It's not that I see intelligence reports, but people do tell me about them. If they're telling me the truth, there are persistent intelligence reports that working-level ISI officers have been involved in supporting the Taliban, and before that they were supporting the mujahedeen for many decades. They continue to provide some kind of assistance, though it's not in the open and official way that it was done earlier. I might add, though, that Pakistan also denied it was supporting the Taliban throughout the period, when it was in fact supporting the Taliban, as Pakistan has now admitted.
As far as India is concerned, I don't think Pakistan will respond positively by increasing its perception of being threatened by India in Afghanistan. In fact, most of the uncooperative things Pakistan does with regard to Afghanistan are motivated by its fear of an Indian presence in Afghanistan.
Pakistan should not have a veto power over Afghanistan's relations with India.
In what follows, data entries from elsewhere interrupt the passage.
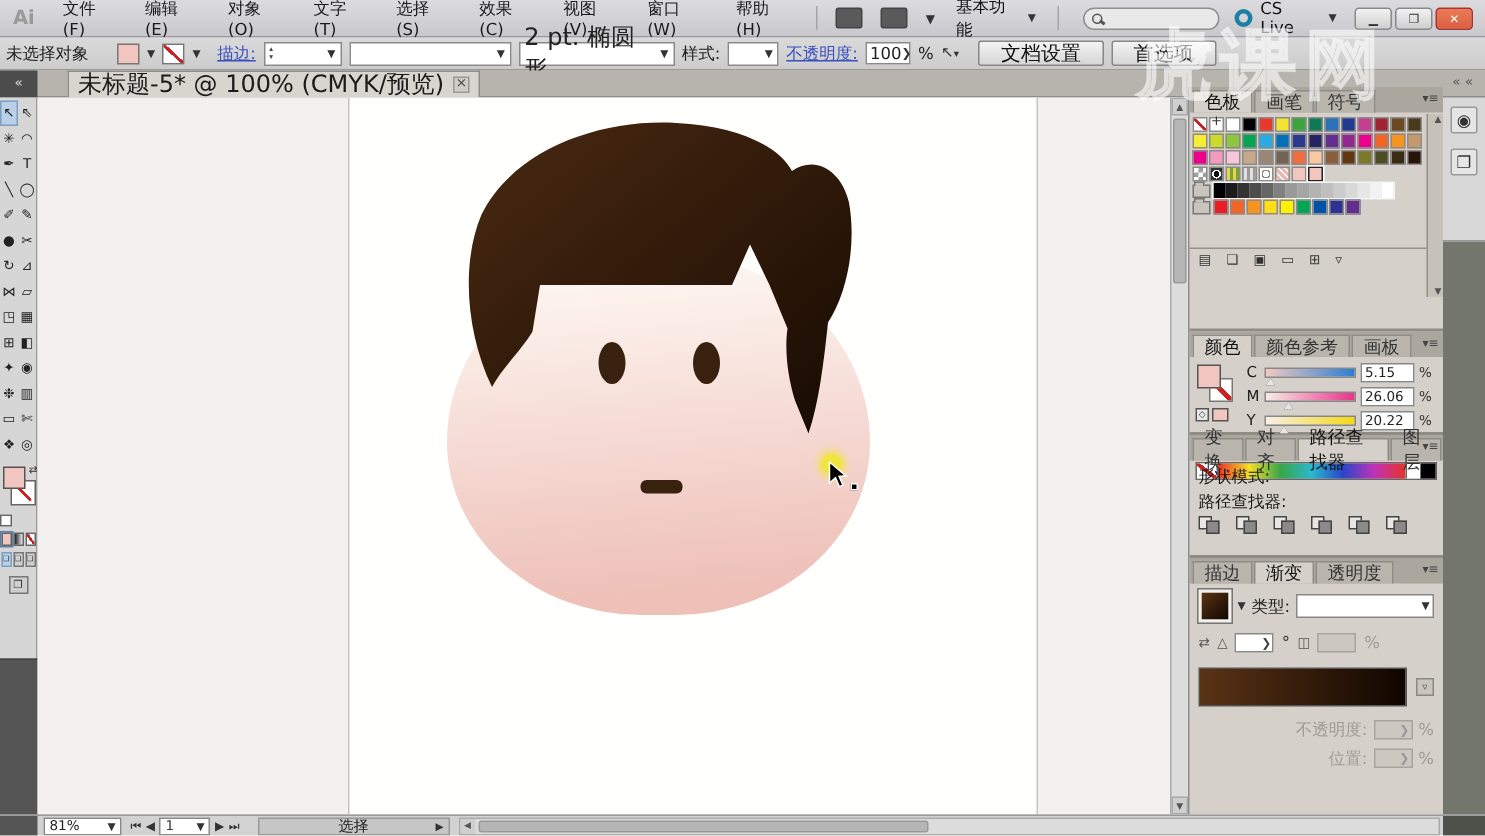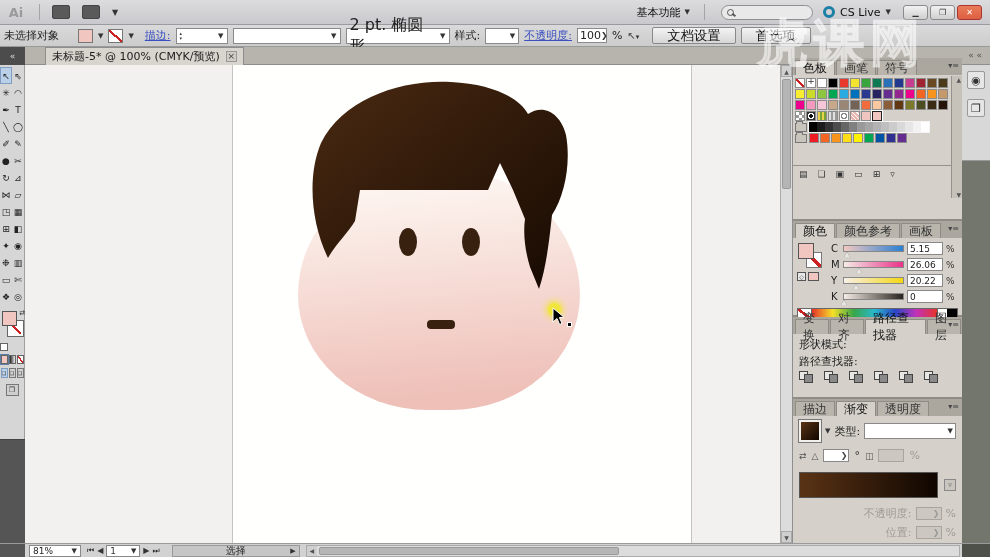"文件(F)" div { html: none -> <div> <div>文件(F)</div> <div>编辑(E)</div> <div>对象(O)</div> <div>文字(T)</div> <div>选择(S)</div> <div>效果(C)</div> <div>视图(V)</div> <div>窗口(W)</div> <div>帮助(H)</div> </div> }
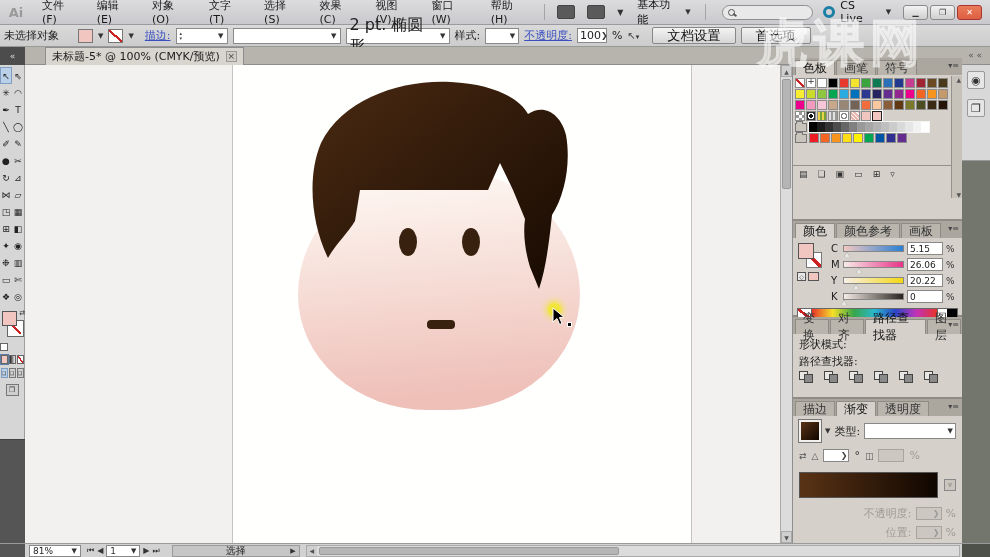"未标题-5* @ 100% (CMYK/预览)" span { font-size: 11px -> 16px }
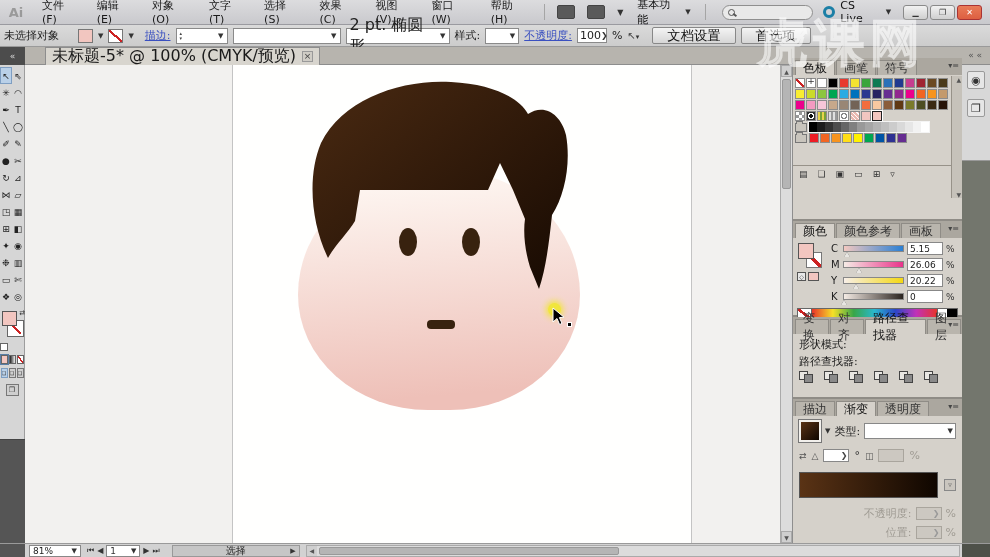"颜色" div.panel { height: 96px -> 69px }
The two countries can have a very mutually beneficial relationship. But the United States, Canada, and others that are there should try to do what they can to assure that India's role is not threatening to Pakistan. There are certain specific issues that Pakistan has raised, like Indian consulates, and Pakistan has tried to at least induce some confidence-building measures and transparency between the two countries regarding their activities in Afghanistan.
First, Pakistan does have those troops on the border, and has been quite active in pursuing al-Qaeda. Of course, al-Qaeda members are not Afghan or Pakistani, by and large; they are Arab, and from other countries. Pakistan does not have any interest in attacking the World Trade Center or the Pentagon. In fact, that created a lot of problems for them, in that Taliban would still be in power otherwise, which is what they would prefer.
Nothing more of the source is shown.